### What to do:
The output has to be the full set of records, reproduced exactly, minus any picture.

### Supplied data:
• • • • • • •

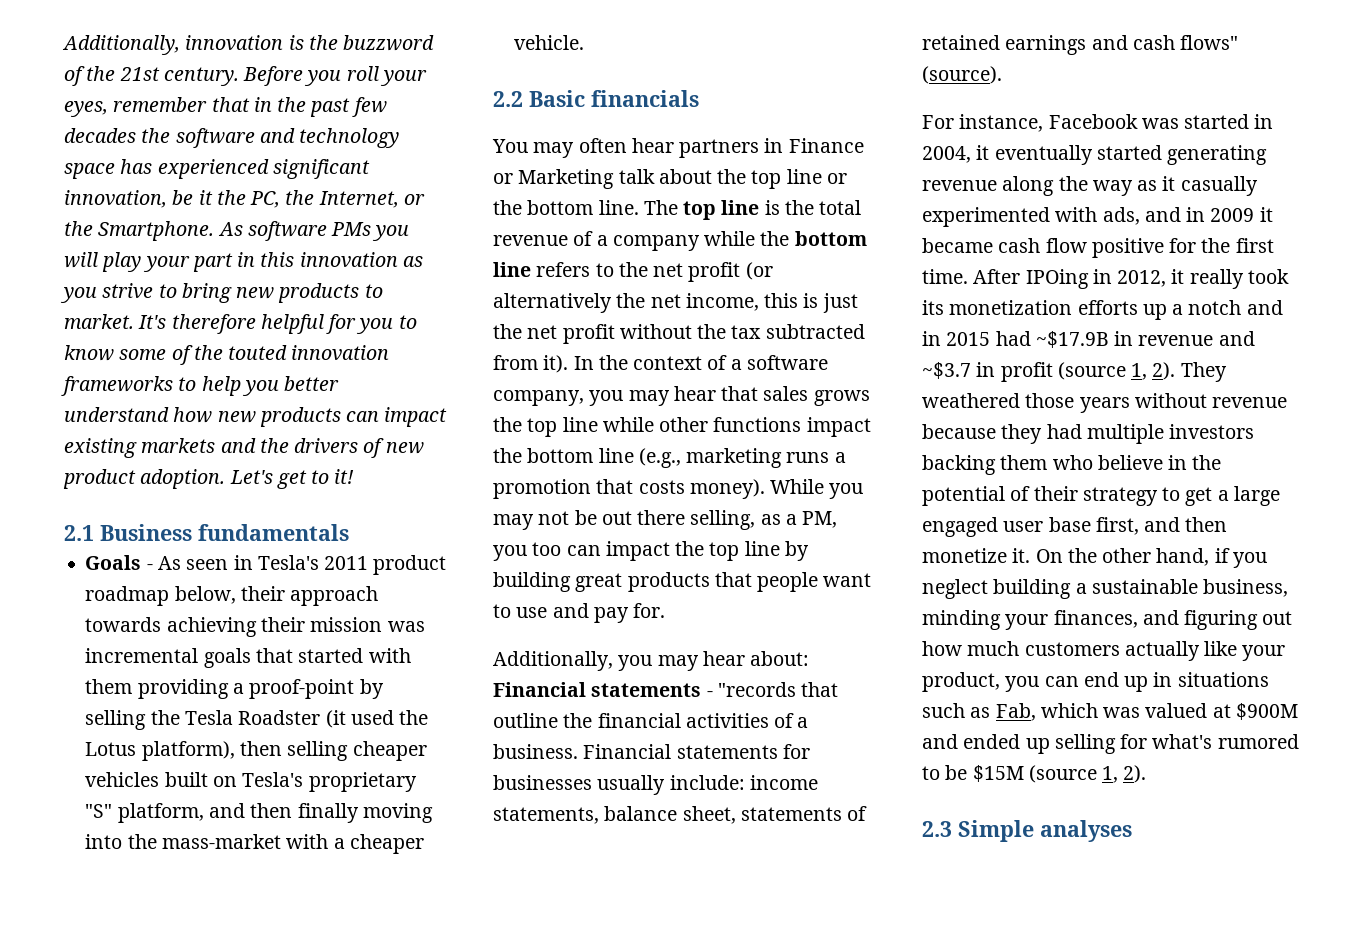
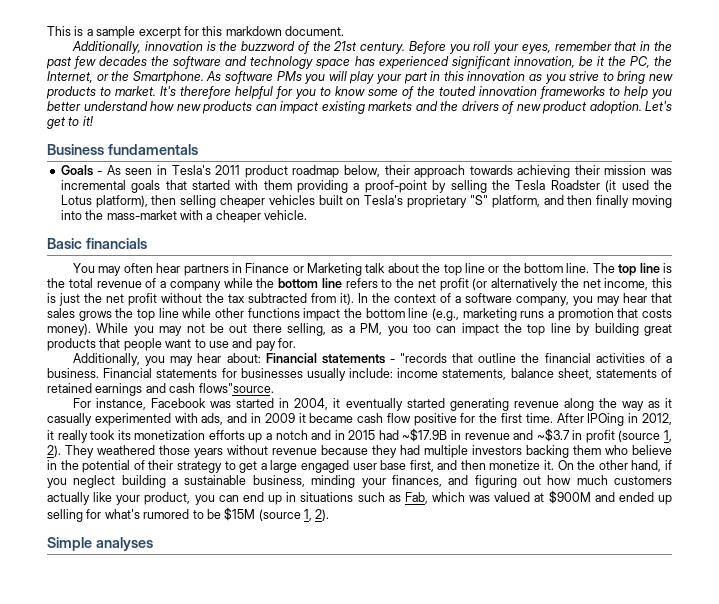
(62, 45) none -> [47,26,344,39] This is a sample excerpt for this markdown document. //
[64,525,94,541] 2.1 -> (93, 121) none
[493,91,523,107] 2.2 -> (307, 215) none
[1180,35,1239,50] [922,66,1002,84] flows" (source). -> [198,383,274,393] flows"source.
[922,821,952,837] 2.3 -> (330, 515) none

• • • • • • •

### Result of the task:
(62, 45) none -> [47,26,344,39] This is a sample excerpt for this markdown document. //
[64,525,94,541] 2.1 -> (93, 121) none
[493,91,523,107] 2.2 -> (307, 215) none
[1180,35,1239,50] [922,66,1002,84] flows" (source). -> [198,383,274,393] flows"source.
[922,821,952,837] 2.3 -> (330, 515) none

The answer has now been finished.